Une atteinte aux droits des personnes trans et non binaires

Si le projet de loi 2 est adopté, le Québec deviendrait la province la moins inclusive du pays pour les personnes trans, écrit l'autrice.
Photo: Marie-France Coallier Archives Le Devoir Si le projet de loi 2 est adopté, le Québec deviendrait la province la moins inclusive du pays pour les personnes trans, écrit l'autrice.

Le projet de loi 2, qui vise à modifier le Code civil et réformer le droit de la famille, introduit une distinction entre la mention du sexe et la mention du genre sur le certificat de naissance et sur les documents d’identité. S’il est adopté, les personnes trans et non binaires devront subir des opérations chirurgicales génitales pour pouvoir changer la mention du sexe. Le cas échéant, elles pourraient demander un ajout d’une mention de genre et être obligées de garder la mention du sexe qui leur a été assignée à la naissance. Ces propositions dans le projet de loi constituent une atteinte grave aux droits que la communauté trans et non binaire a acquis depuis 2013.

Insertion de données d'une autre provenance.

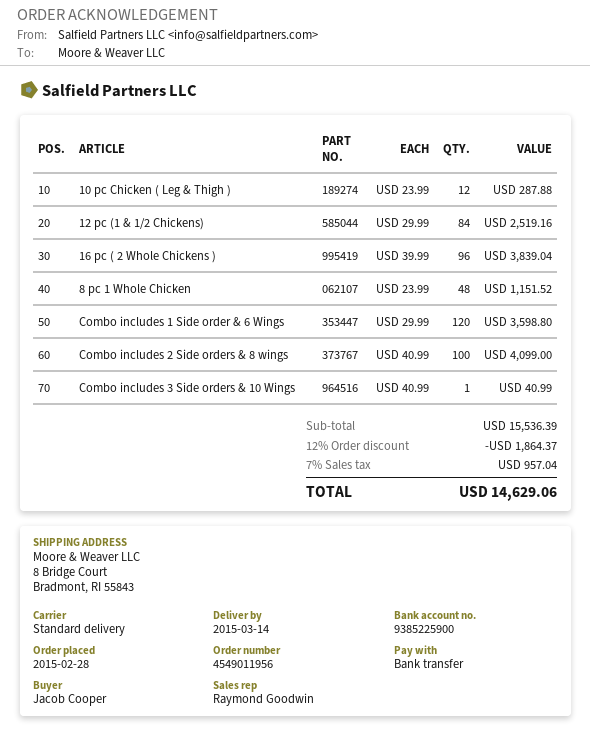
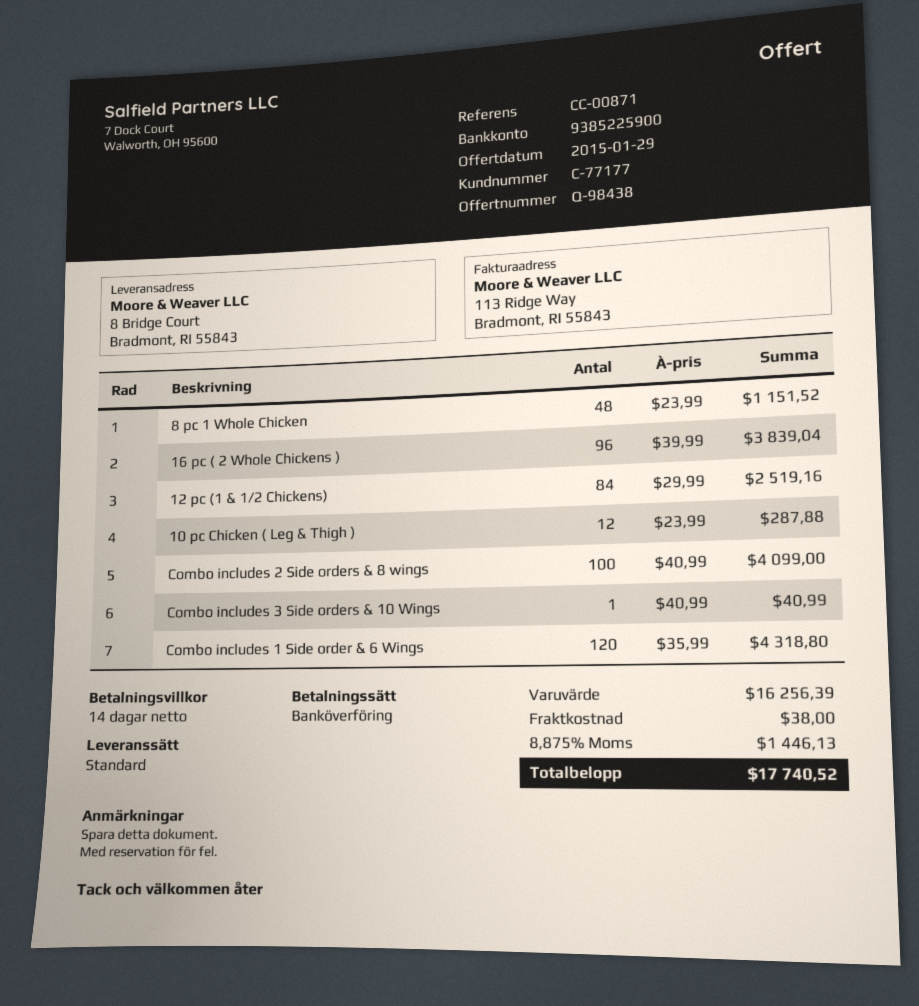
Combo includes 1 Side order & 6 Wings: 120 x 29.99 = 3598.80 -> 120 x 35.99 = 4318.80
subtotal: 15536.39 -> 16256.39
discount: 12% = 1864.37 -> none
shipping: none -> 38.00
tax: 7% = 957.04 -> 8.875% = 1446.13
total: 14629.06 -> 17740.52

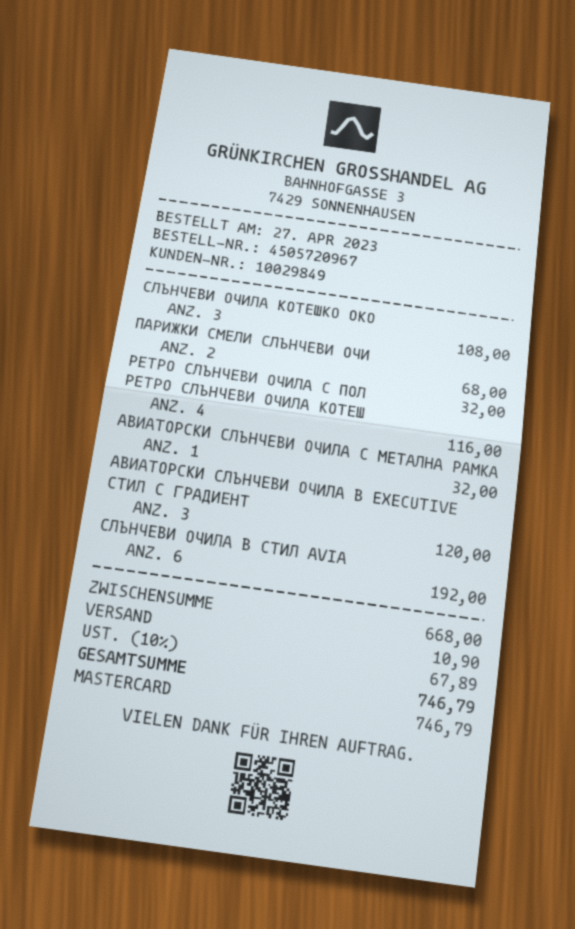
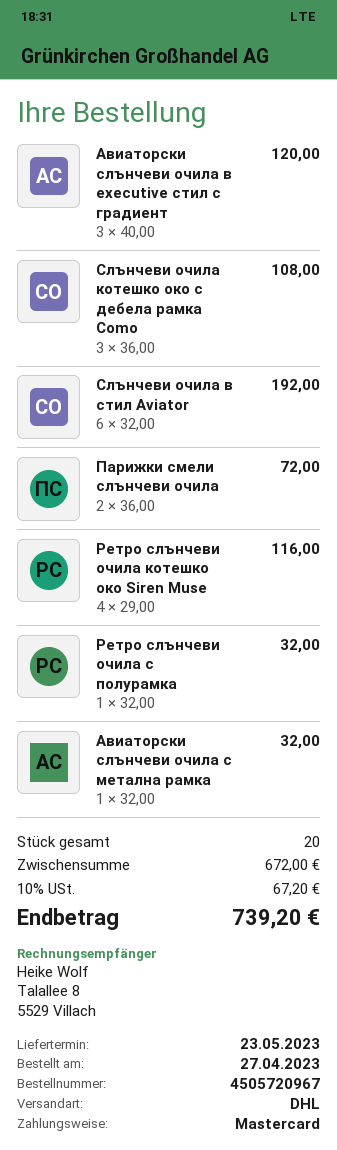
ПАРИЖКИ СМЕЛИ СЛЪНЧЕВИ ОЧИ: 2 for 68.00 -> 2 for 72.00
subtotal: 668.00 -> 672.00
shipping: 10.90 -> none
tax: 10% = 67.89 -> 10% = 67.20
total: 746.79 -> 739.20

Coming out forcé, atteinte à l’intégrité et à la vie privée

Les sections concernant l’état civil dans le projet de loi 2 se veulent une réponse à une décision de 2021 de la Cour supérieure du Québec. Dans « Centre de lutte contre l’oppression des genres c. Québec », la Cour reconnaît l’identité de genre comme fondement du genre d’une personne. Le jugement appelle le législateur à accorder des documents d’identité qui respectent les personnes trans et qui favorisent leur pleine intégration à la société civile. Or, l’obligation des opérations chirurgicales génitales empêche la personne qui ne veut — ou ne peut — y recourir d’obtenir un changement de mention de sexe. L’ajout d’une mention de genre que propose le projet de loi et qui diffère de la mention du sexe vient cibler les personnes trans en révélant leurs statuts trans sur les documents d’identité. Ce coming out forcé les expose à de potentielles violences et discriminations, et milite contre leur intégration.

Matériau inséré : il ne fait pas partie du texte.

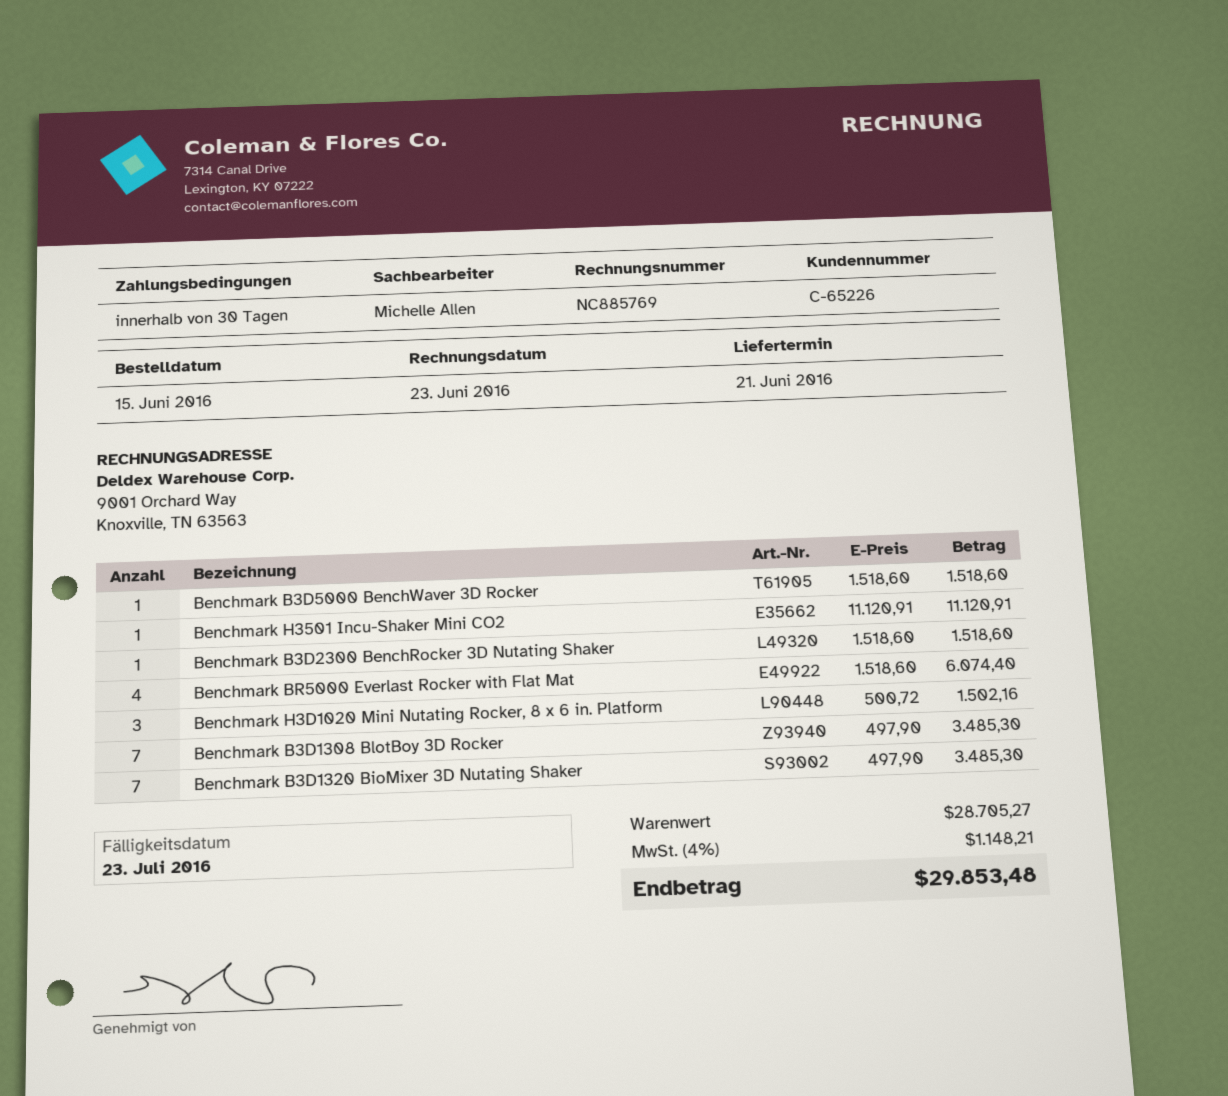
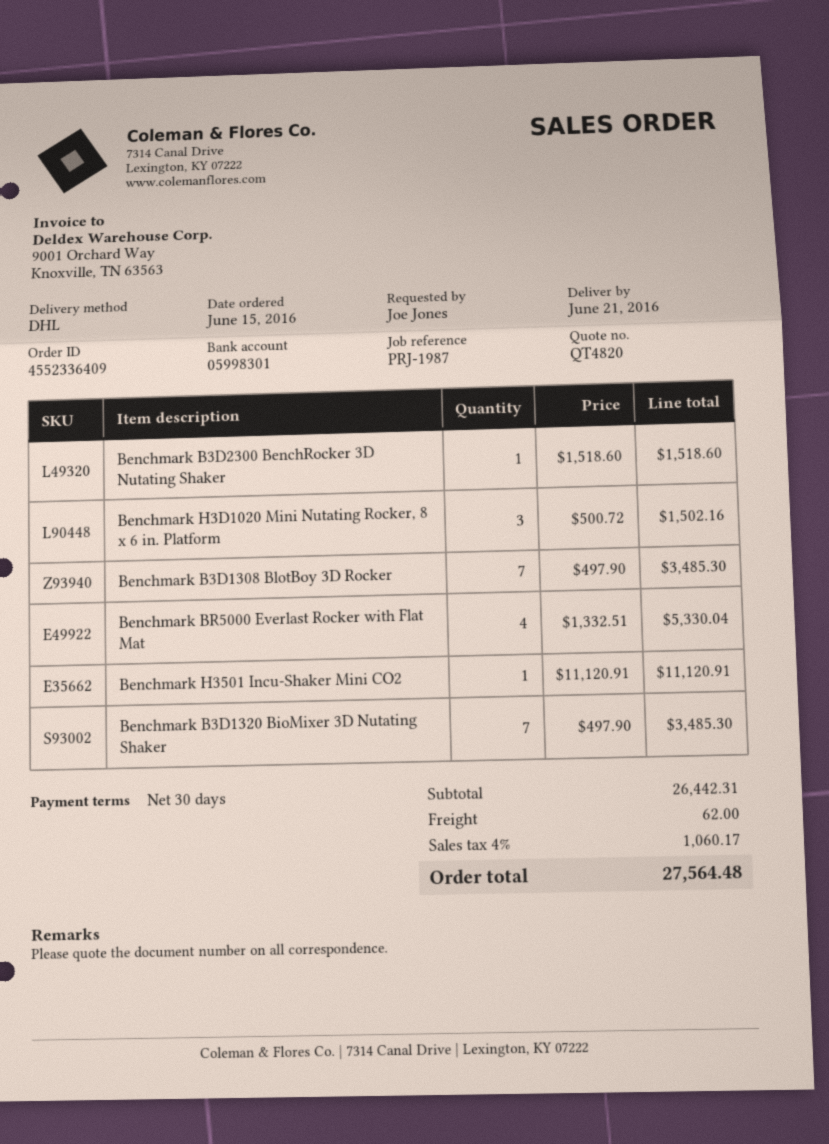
Benchmark B3D5000 BenchWaver 3D Rocker: 1 x 1518.60 = 1518.60 -> none
Benchmark BR5000 Everlast Rocker with Flat Mat: 4 x 1518.60 = 6074.40 -> 4 x 1332.51 = 5330.04
subtotal: 28705.27 -> 26442.31
shipping: none -> 62.00
tax: 4% = 1148.21 -> 4% = 1060.17
total: 29853.48 -> 27564.48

Une réalité sociale ou biologique ?

La jurisprudence canadienne et québécoise réitère la protection des personnes trans contre les discriminations depuis les années 1980. La majorité des décisions confèrent cette protection sur la base du sexe. Essentiellement, les tribunaux ont, à maintes reprises, considéré la notion de sexe dans sa dimension sociale et psychologique, et non dans sa dimension biologique. Dans la vie de chaque jour, nous utilisons les mots sexe et genre de façon interchangeable. De plus, dans nos interactions entre citoyens, on se fie au comportement, aux propos, et à l’expression physique générale et non aux organes génitaux pour classifier autrui comme F, M ou non binaire. La mention de sexe est une mention de genre. Distinguer l’une de l’autre est un exercice encombrant et inutile.

Droits et acquis juridiques en péril

Rappelons qu’en 2013, la loi 35, qui a modifié le Code civil en matière d’état civil, de successions et de publicité des droits, a enlevé l’obligation des traitements médicaux et chirurgicaux pour changer la mention de sexe sur le certificat de naissance. En 2016, l’Assemblée a affirmé unanimement son engagement contre la transphobie en ajoutant l’identité et l’expression de genre à la Charte des droits et libertés de la personne. Il est inacceptable de proposer un tel projet de loi, qui menace les acquis d’une communauté gravement désavantagée socio-économiquement et qui marque un recul flagrant des droits de la personne dans notre société. Si le projet de loi 2 était adopté, le Québec deviendrait la province la moins inclusive du pays pour les personnes trans. C’est inacceptable.

Le ministre de la Justice devrait sans tarder consulter les organismes experts en droits des personnes trans pour rectifier le tir et rétablir la confiance des communautés LGBT dans les instances gouvernementales.